顾苏白插话:“这也太敷衍了,换一个吧。”
“还能有什么理由?”封鸢看了一眼手机上的聊天页面,单边都是言不栩的消息,心虚地抬起了头。
“要不然实话实说。”顾苏白道。
“不行,”封鸢关掉了静音,假装看不见的将手机放回了口袋里,“他肯定会生气。”
一直没吱声的小诗忽然道:“你知道你们刚才的对话听上去像什么吗?”
封鸢和顾苏白同时看向了她。
小诗幽幽道:“像出去鬼混忘记回家,不知道面对妻子,于是紧张的和狐朋狗友商量怎么骗妻子的丈夫。”
封鸢:“……”
顾苏白提醒:“……虽然但是,你也是狐朋狗友之一。”
对于这一点小诗倒是没有反驳,她环起手臂对封鸢道:“本狐朋狗友对你的建议是实话实说,不过也别直接说你忘了,这样太欠揍了,就算对方生气也是你活该。你下午不是因为新人没法入职很烦吗?告诉他啊,沟通才是化解误会的最佳桥梁……”
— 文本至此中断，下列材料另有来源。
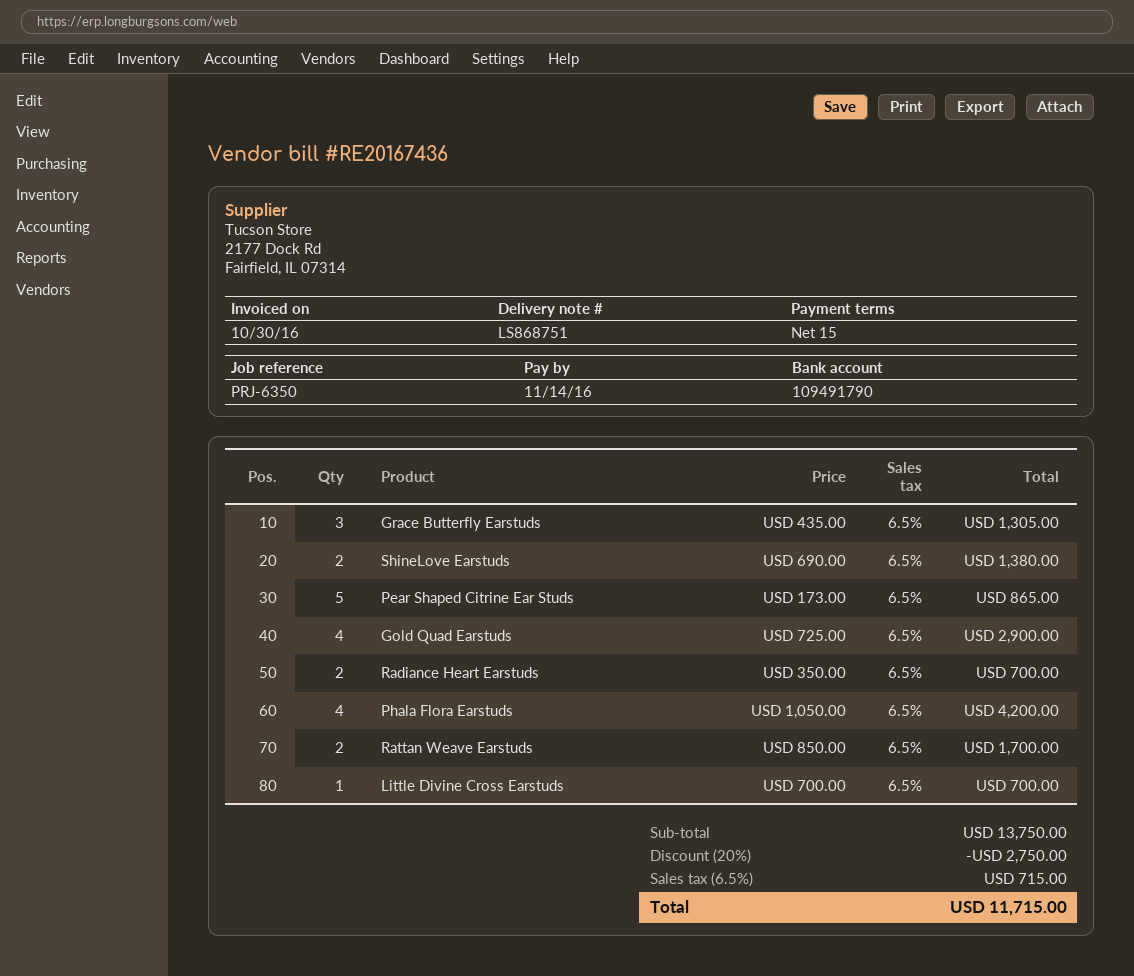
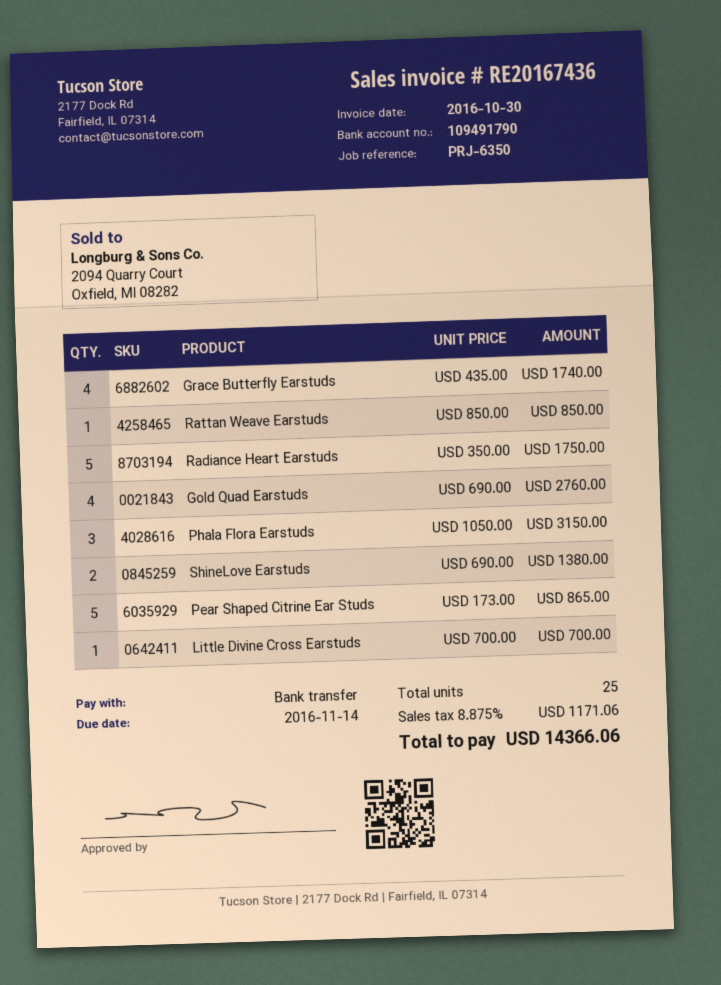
Grace Butterfly Earstuds: 3 x 435.00 = 1305.00 -> 4 x 435.00 = 1740.00
Gold Quad Earstuds: 4 x 725.00 = 2900.00 -> 4 x 690.00 = 2760.00
Radiance Heart Earstuds: 2 x 350.00 = 700.00 -> 5 x 350.00 = 1750.00
Phala Flora Earstuds: 4 x 1050.00 = 4200.00 -> 3 x 1050.00 = 3150.00
Rattan Weave Earstuds: 2 x 850.00 = 1700.00 -> 1 x 850.00 = 850.00
discount: 20% = 2750.00 -> none
tax: 6.5% = 715.00 -> 8.875% = 1171.06
total: 11715.00 -> 14366.06

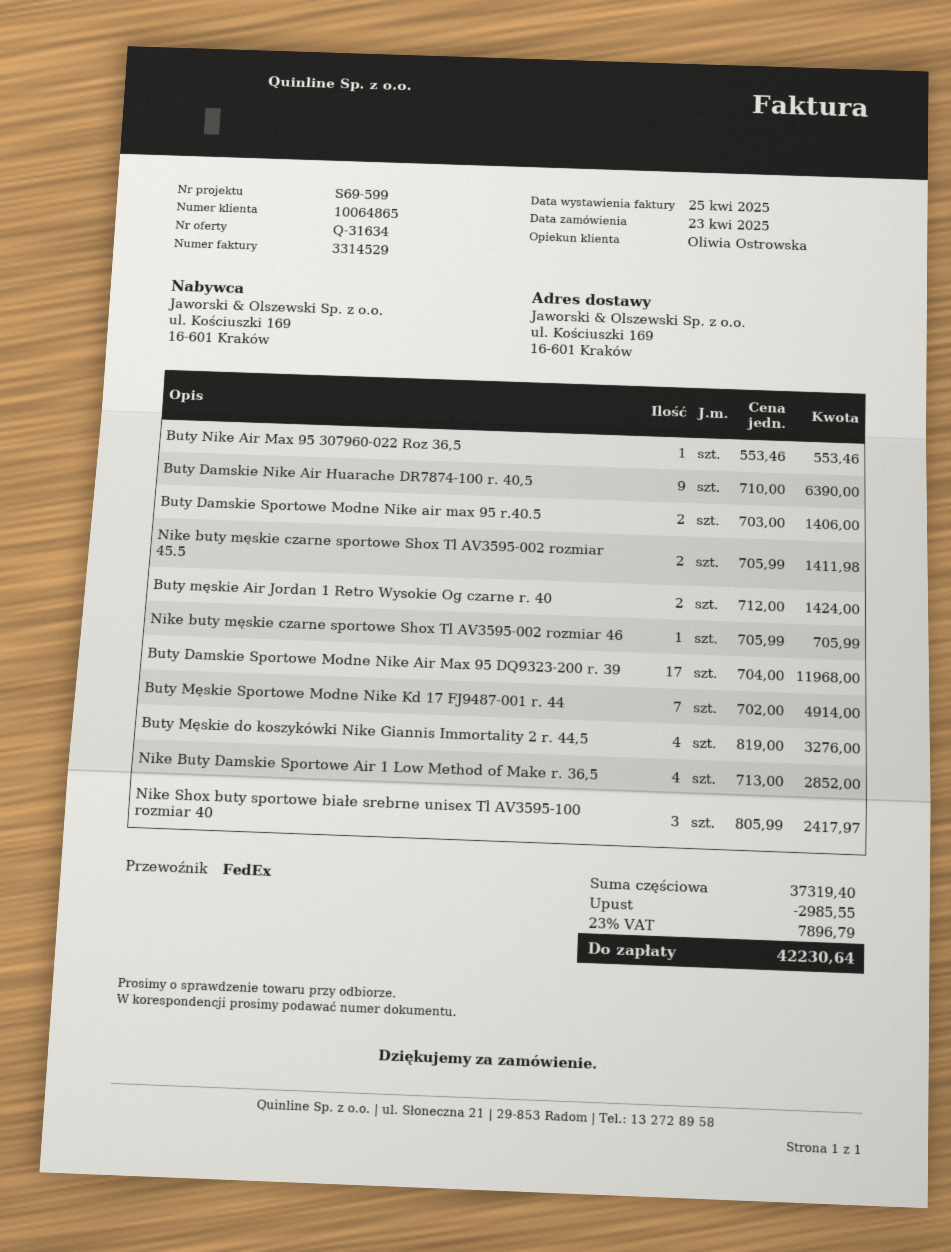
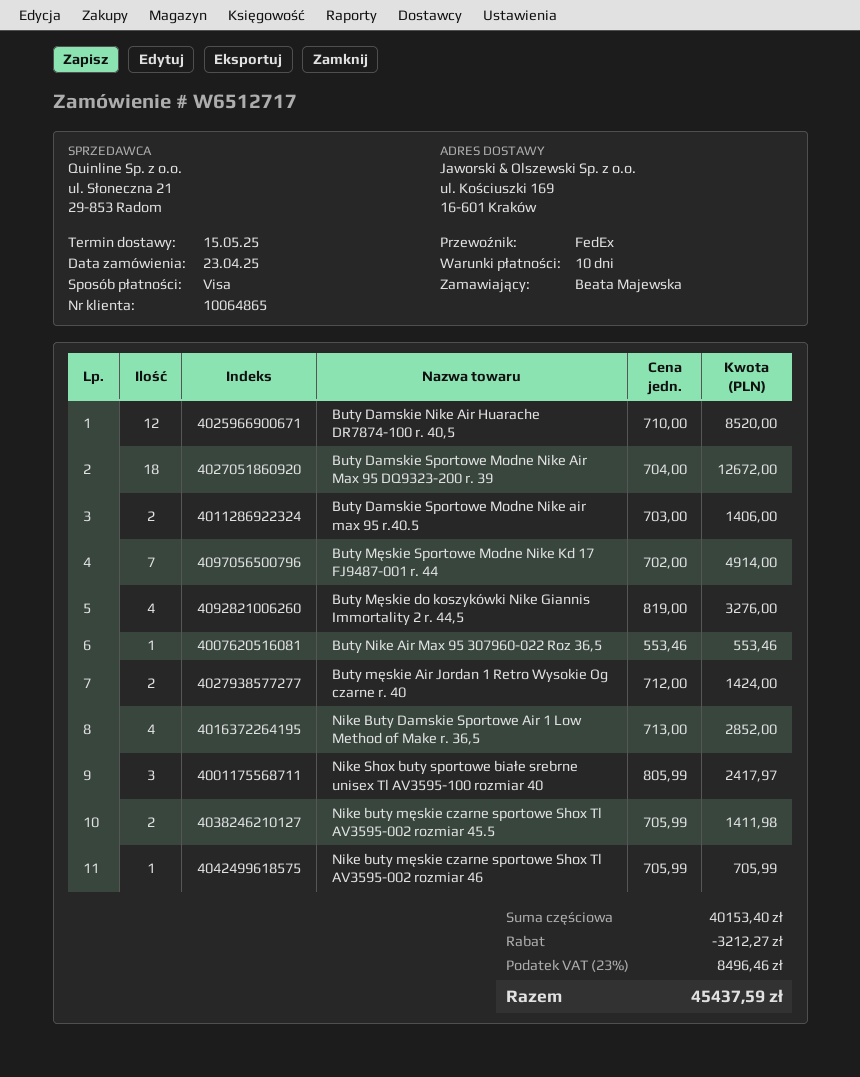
Buty Damskie Nike Air Huarache DR7874-100 r. 40,5: 9 x 710.00 = 6390.00 -> 12 x 710.00 = 8520.00
Buty Damskie Sportowe Modne Nike Air Max 95 DQ9323-200 r. 39: 17 x 704.00 = 11968.00 -> 18 x 704.00 = 12672.00
subtotal: 37319.40 -> 40153.40
discount: 2985.55 -> 3212.27
tax: 23% = 7896.79 -> 23% = 8496.46
total: 42230.64 -> 45437.59

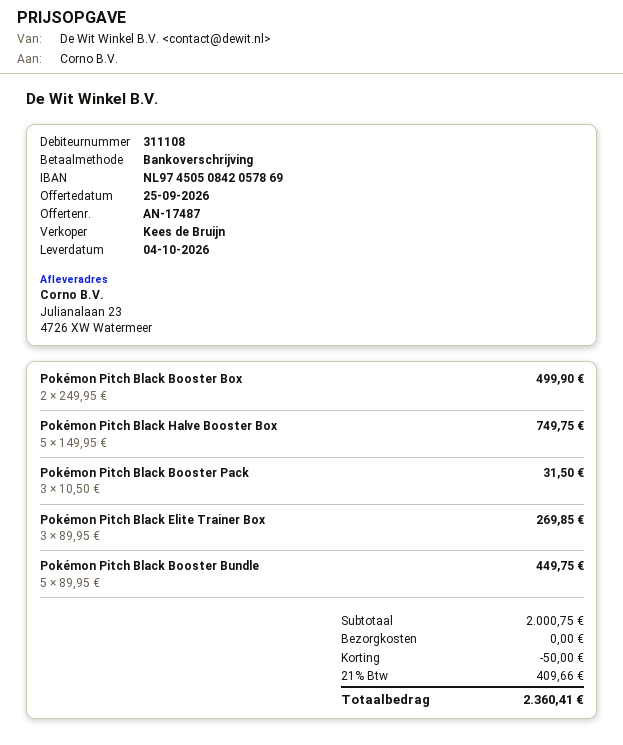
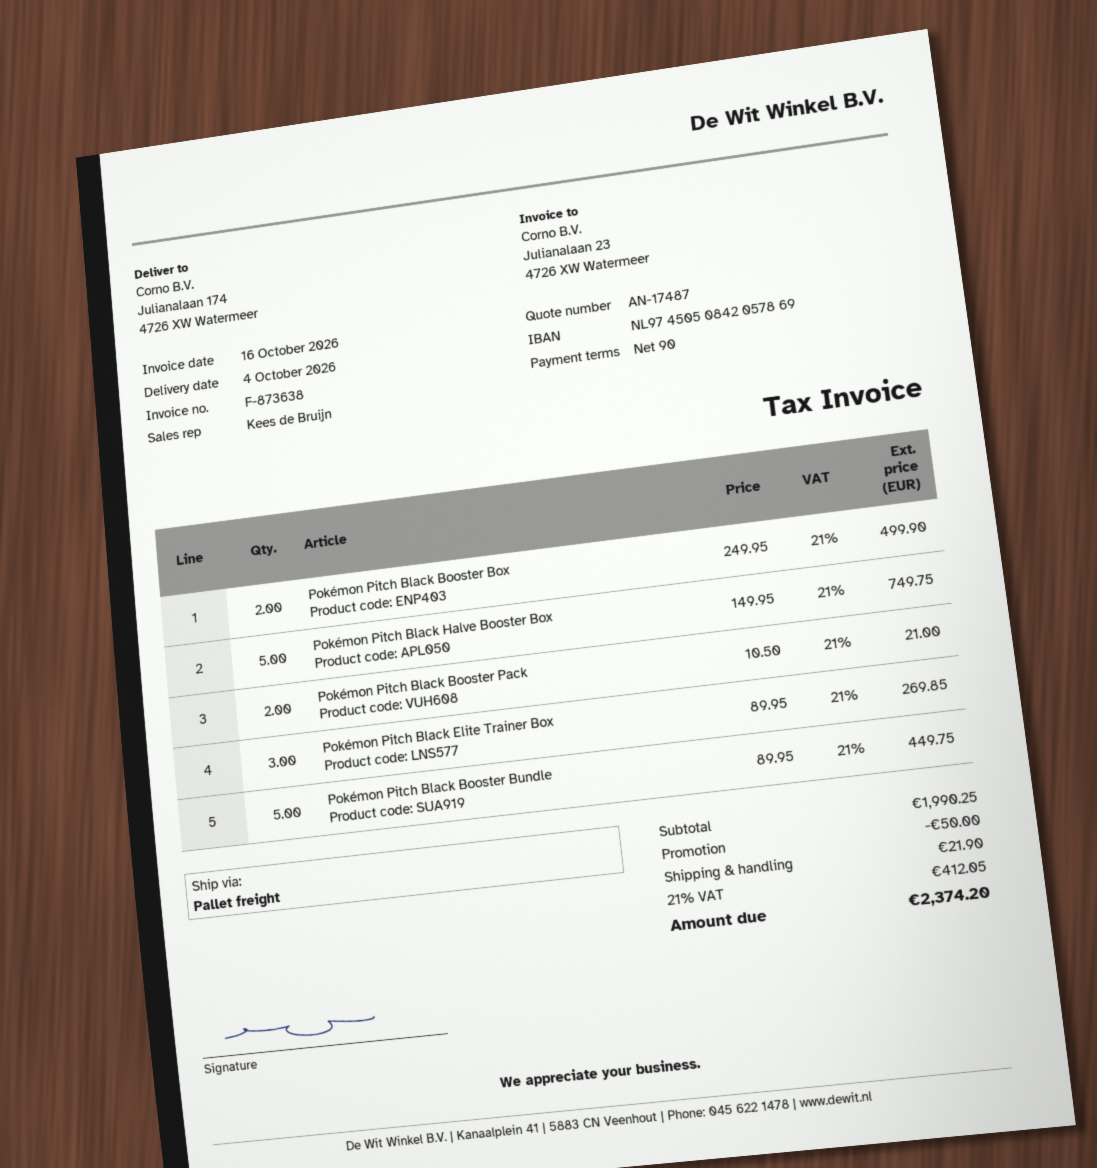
ship to: Julianalaan 23, 4726 XW Watermeer -> Julianalaan 174, 4726 XW Watermeer
Pokémon Pitch Black Booster Pack: 3 x 10.50 = 31.50 -> 2 x 10.50 = 21.00
subtotal: 2000.75 -> 1990.25
shipping: 0.00 -> 21.90
tax: 21% = 409.66 -> 21% = 412.05
total: 2360.41 -> 2374.20

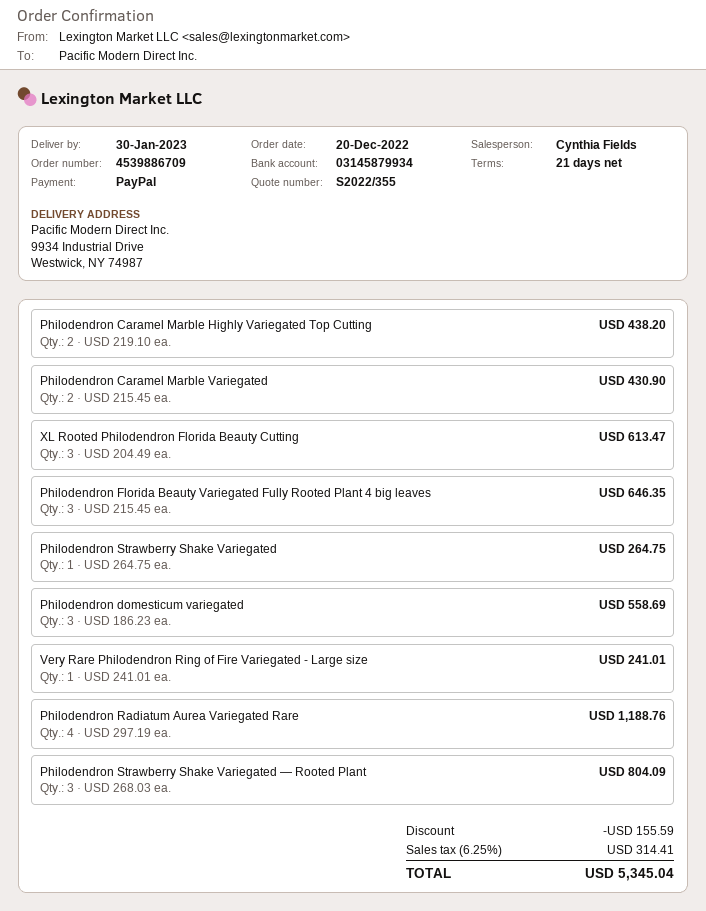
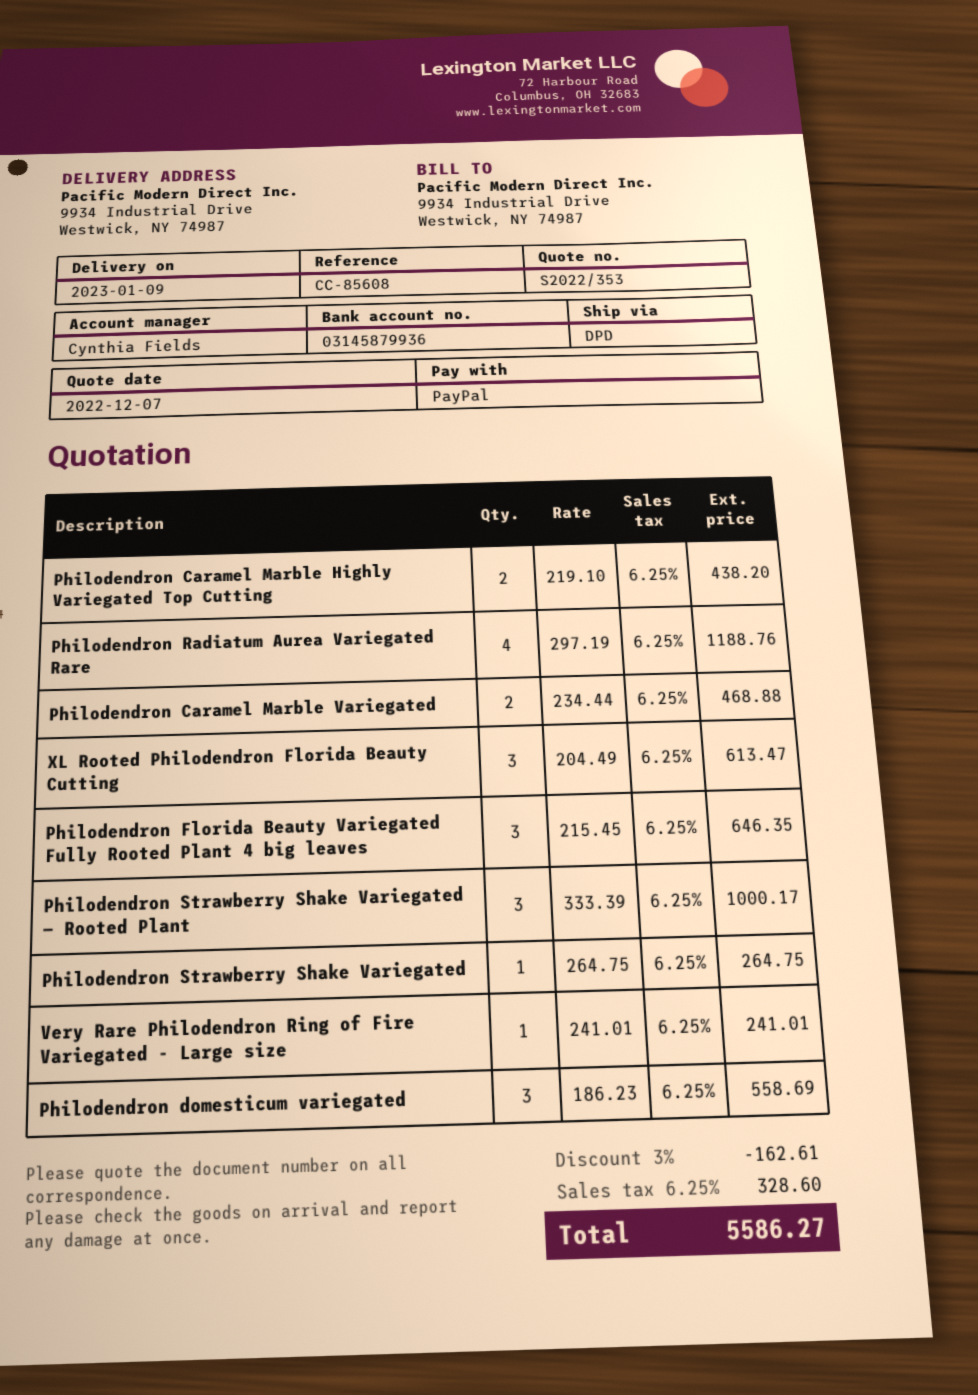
quote number: S2022/355 -> S2022/353
delivery date: 2023-01-30 -> 2023-01-09
bank account: 03145879934 -> 03145879936
Philodendron Caramel Marble Variegated: 2 x 215.45 = 430.90 -> 2 x 234.44 = 468.88
Philodendron Strawberry Shake Variegated — Rooted Plant: 3 x 268.03 = 804.09 -> 3 x 333.39 = 1000.17
discount: 155.59 -> 162.61
tax: 6.25% = 314.41 -> 6.25% = 328.60
total: 5345.04 -> 5586.27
“不过话又说回来,”小诗说着,忽然话锋一转,“你们俩真的没有谈恋爱吗?”
“还没有……”封鸢口袋里的手机忽然开始震动,他拿出来一看,果然是言不栩打来的,然后他就挥挥手去旁边接电话了。
小诗眯起眼睛:“还没有是什么意思……”
大概过了一分钟,封鸢又回来了,顾苏白看热闹不嫌事大,以一种十分期待的语气问道:“他生气了吗?你被骂了?”
封鸢沉默一瞬,道:“他问我现在要去哪。”
“你怎么说?”
“我说我们要去酒吧。”
“然后呢?”
“他说他也要来。”
“……”
于是当天晚上的酒局气氛非常诡异,言不栩和顾苏白、小诗两人只能说是是认识,再加上他平时本就独来独往,可称孤僻,话又少,也根本不是会注意氛围主动出声的那种人,别人问一句他答一句,不问就一言不发,酒吧光线疏暗,他的半边脸颊隐匿在阴影之中,神秘莫测也不知道在想什么。
顾苏白因为和他不熟有点社恐症发作,但是又被小诗八卦传染,心不在焉,没注意喝了一杯原本是封鸢点的特调,然后马上醉了。
醉酒的顾苏白和清醒的顾苏白完全是两个极端,满嘴胡话还行为嚣张,一会儿的功夫在场几人都被他大力劝酒,封鸢和小诗也就算了,连言不栩都勉为其难地喝了两杯,封鸢清楚这人不爱喝酒,也不知道酒量怎么样,因为他和小诗调酒都习惯加一点高浓度的蒸馏酒,不常喝酒的人大概很容易醉。
“回家吧回家吧,”封鸢说着将顾苏白架起来,“就不应该和他来喝酒,他一喝酒就没好事。”
他熟门熟路地将顾苏白送回了家,小诗也传送回去了,只剩下他和言不栩。
醉鬼顾苏白在的时候一阵吵嚷忙乱,现在却安静得只剩下路灯下的飞蛾扑撞,封鸢这才意识到,从离开酒吧到现在,言不栩一句话也没说,只是跟在他身后,等他将顾苏白送回家,和小诗挥手告别。
顾苏白家楼下的路灯并不明亮,言不栩站在那里,低着头,脸颊依旧匿在阴影之中。
封鸢仔细观察了他两秒钟,问:“你没事吧?”
言不栩说:“没。”
他抬起了头,封鸢发现他的脸好像比平时红了一点,不太确定地问:“你……喝醉了?”
言不栩又说:“没。”
“真的没有?”封鸢又问一遍。
言不栩还是:“没。”
封鸢:“……”
坏了,不会真喝醉了,这家伙果然酒量不行,都已经变成复读机了。
“我送你回去,”封鸢拉过他的手,“你想回不夜港还是中心城这边的家?”
言不栩的反应好像比平时慢了一拍,也不答话,只是低头看着他被封鸢抓着的手。
“你不会神志不清了吧?”封鸢歪头,想从他的脸上找出更多醉酒的破绽,可是除了那一点似有若无的绯红,这人神情淡漠,眼神平静,和平时无异。
他还没打量出个所以然,眼前折叠镜面一闪,空间层再稳定时,他和言不栩已经身处言不栩家里了。
言不栩说道:“这里。”
他们所在的是言不栩在中心城的住所,封鸢想了想,觉得他大概是在回答自己刚才的问题。